| WHAT IS NEEDED |
Scan the lines below for the word "Geek". Copy each line you find it in.

___ DATASET RECORDS

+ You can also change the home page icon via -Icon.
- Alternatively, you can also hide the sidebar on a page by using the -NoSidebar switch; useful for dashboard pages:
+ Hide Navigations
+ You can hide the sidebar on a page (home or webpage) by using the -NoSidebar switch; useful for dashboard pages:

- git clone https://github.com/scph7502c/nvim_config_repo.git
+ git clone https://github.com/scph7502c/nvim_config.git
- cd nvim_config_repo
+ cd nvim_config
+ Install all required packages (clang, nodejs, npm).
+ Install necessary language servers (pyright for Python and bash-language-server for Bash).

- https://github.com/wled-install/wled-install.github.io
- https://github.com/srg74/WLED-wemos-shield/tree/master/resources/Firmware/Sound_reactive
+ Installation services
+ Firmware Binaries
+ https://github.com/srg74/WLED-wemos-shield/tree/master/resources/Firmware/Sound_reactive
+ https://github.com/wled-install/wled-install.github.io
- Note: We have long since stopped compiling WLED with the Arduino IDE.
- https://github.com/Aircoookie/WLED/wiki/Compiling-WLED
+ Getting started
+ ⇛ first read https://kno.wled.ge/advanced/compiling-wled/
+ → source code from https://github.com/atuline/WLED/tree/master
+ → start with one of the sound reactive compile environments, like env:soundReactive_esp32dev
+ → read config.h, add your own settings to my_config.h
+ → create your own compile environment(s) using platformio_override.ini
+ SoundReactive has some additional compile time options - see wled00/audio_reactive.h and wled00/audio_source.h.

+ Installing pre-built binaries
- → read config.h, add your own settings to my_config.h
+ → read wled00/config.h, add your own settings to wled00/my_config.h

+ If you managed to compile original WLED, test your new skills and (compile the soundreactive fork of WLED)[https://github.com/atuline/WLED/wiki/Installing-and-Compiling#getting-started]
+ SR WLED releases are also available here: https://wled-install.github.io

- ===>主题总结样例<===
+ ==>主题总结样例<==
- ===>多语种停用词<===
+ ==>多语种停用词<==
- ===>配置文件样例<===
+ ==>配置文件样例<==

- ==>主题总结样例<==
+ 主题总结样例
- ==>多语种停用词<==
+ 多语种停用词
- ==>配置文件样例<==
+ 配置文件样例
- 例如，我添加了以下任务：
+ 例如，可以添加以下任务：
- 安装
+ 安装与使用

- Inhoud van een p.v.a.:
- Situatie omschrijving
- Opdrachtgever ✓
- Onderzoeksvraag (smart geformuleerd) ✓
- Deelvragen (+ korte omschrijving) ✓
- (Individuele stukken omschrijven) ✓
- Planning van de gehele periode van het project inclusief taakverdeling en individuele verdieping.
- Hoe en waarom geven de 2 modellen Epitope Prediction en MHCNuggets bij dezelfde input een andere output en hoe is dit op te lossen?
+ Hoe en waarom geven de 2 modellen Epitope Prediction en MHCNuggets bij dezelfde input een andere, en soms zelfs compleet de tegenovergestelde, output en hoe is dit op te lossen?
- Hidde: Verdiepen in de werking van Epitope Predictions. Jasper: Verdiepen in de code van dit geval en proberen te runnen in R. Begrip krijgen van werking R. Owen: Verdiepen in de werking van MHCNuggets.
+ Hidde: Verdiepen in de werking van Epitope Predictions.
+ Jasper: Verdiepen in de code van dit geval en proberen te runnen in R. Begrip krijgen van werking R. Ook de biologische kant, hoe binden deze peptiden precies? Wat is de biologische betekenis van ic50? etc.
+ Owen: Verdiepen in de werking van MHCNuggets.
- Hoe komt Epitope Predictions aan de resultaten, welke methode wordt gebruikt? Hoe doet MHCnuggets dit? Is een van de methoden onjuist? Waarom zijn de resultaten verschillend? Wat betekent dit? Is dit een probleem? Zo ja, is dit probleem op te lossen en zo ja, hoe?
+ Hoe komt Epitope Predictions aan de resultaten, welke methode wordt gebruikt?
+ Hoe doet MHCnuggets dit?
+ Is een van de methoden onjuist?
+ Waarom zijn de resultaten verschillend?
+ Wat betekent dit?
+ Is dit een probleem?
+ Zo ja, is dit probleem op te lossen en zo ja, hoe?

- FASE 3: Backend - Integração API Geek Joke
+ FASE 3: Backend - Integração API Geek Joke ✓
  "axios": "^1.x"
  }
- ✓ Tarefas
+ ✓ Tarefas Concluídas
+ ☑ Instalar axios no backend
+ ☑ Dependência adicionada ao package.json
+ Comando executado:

______

| RESPONSE AREA |
- FASE 3: Backend - Integração API Geek Joke
+ FASE 3: Backend - Integração API Geek Joke ✓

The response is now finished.